While no NBA players have an explicit no-trade clause in their contracts for the time being, there are still several players who will have the ability to veto trades in 2018/19.
A player who re-signs with his previous team on a one-year contract – or a two-year deal with an option year – is given no-trade protection, and so is a player who signs an offer sheet and has that offer matched by his previous team. Players who accept qualifying offers after their rookie contracts expire can also block trades.
Taking into account that list of criteria, here are the players who must give their consent if their teams want to trade them during the 2018/19 league year:
Players whose offer sheets were matched
- Zach LaVine (Bulls)
- Note: Even with his consent, LaVine cannot be traded to the Kings during the 2018/19 league year.

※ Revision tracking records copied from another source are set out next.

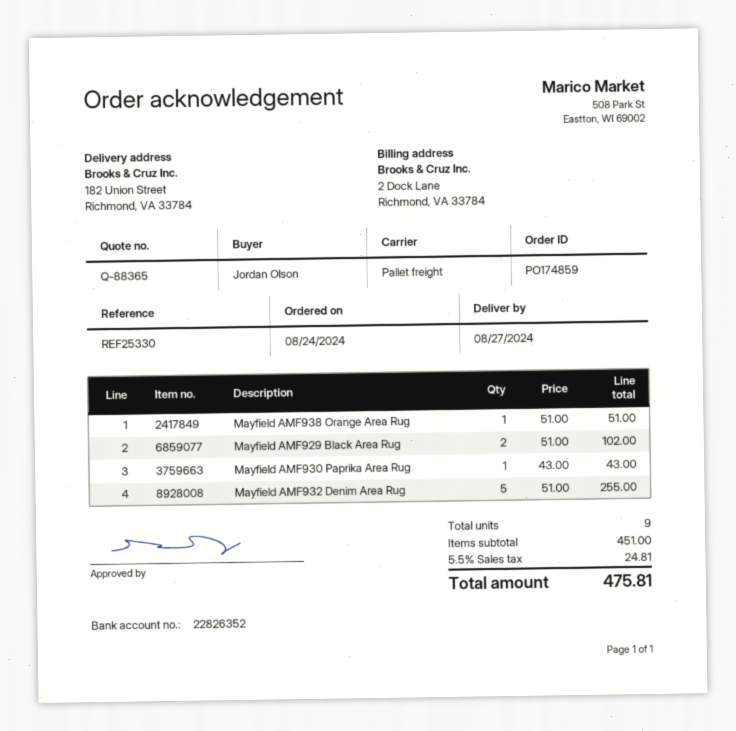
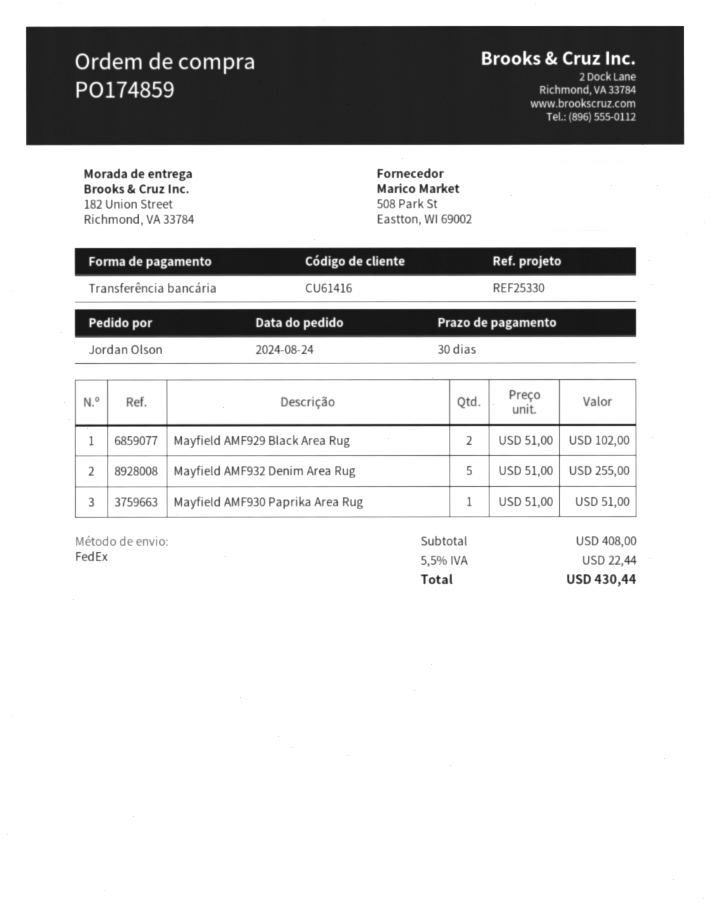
shipping method: pallet freight -> FedEx
Mayfield AMF938 Orange Area Rug: 1 x 51.00 = 51.00 -> none
Mayfield AMF930 Paprika Area Rug: 1 x 43.00 = 43.00 -> 1 x 51.00 = 51.00
subtotal: 451.00 -> 408.00
tax: 5.5% = 24.81 -> 5.5% = 22.44
total: 475.81 -> 430.44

- Tyrone Wallace (Clippers)
- Note: Even with his consent, Wallace cannot be traded to the Pelicans during the 2018/19 league year.
Players accepting qualifying offers
Players re-signing for one year (or two years including an option)
- Ryan Arcidiacono (Bulls)
- Aron Baynes (Celtics)
- Kentavious Caldwell-Pope (Lakers)
- Ian Clark (Pelicans)
- Kevin Durant (Warriors)
- Wayne Ellington (Heat): Accepted trade
- Raymond Felton (Thunder)
- Rudy Gay (Spurs)
- Gerald Green (Rockets)
- Udonis Haslem (Heat)
- Amir Johnson (Sixers)
- Luke Kornet (Knicks)
- Kevon Looney (Warriors)
- Salah Mejri (Mavericks)
- Dirk Nowitzki (Mavericks)
- J.J. Redick (Sixers)
- Derrick Rose (Timberwolves)
- Dwyane Wade (Heat)
If any of the players who re-signed for one year approves a trade during the 2018/19 league year, he’ll have Non-Bird rights at season’s end instead of Early Bird or full Bird rights. Any player who consents to a trade will retain his veto ability on his new team, and would have to approve a subsequent deal as well.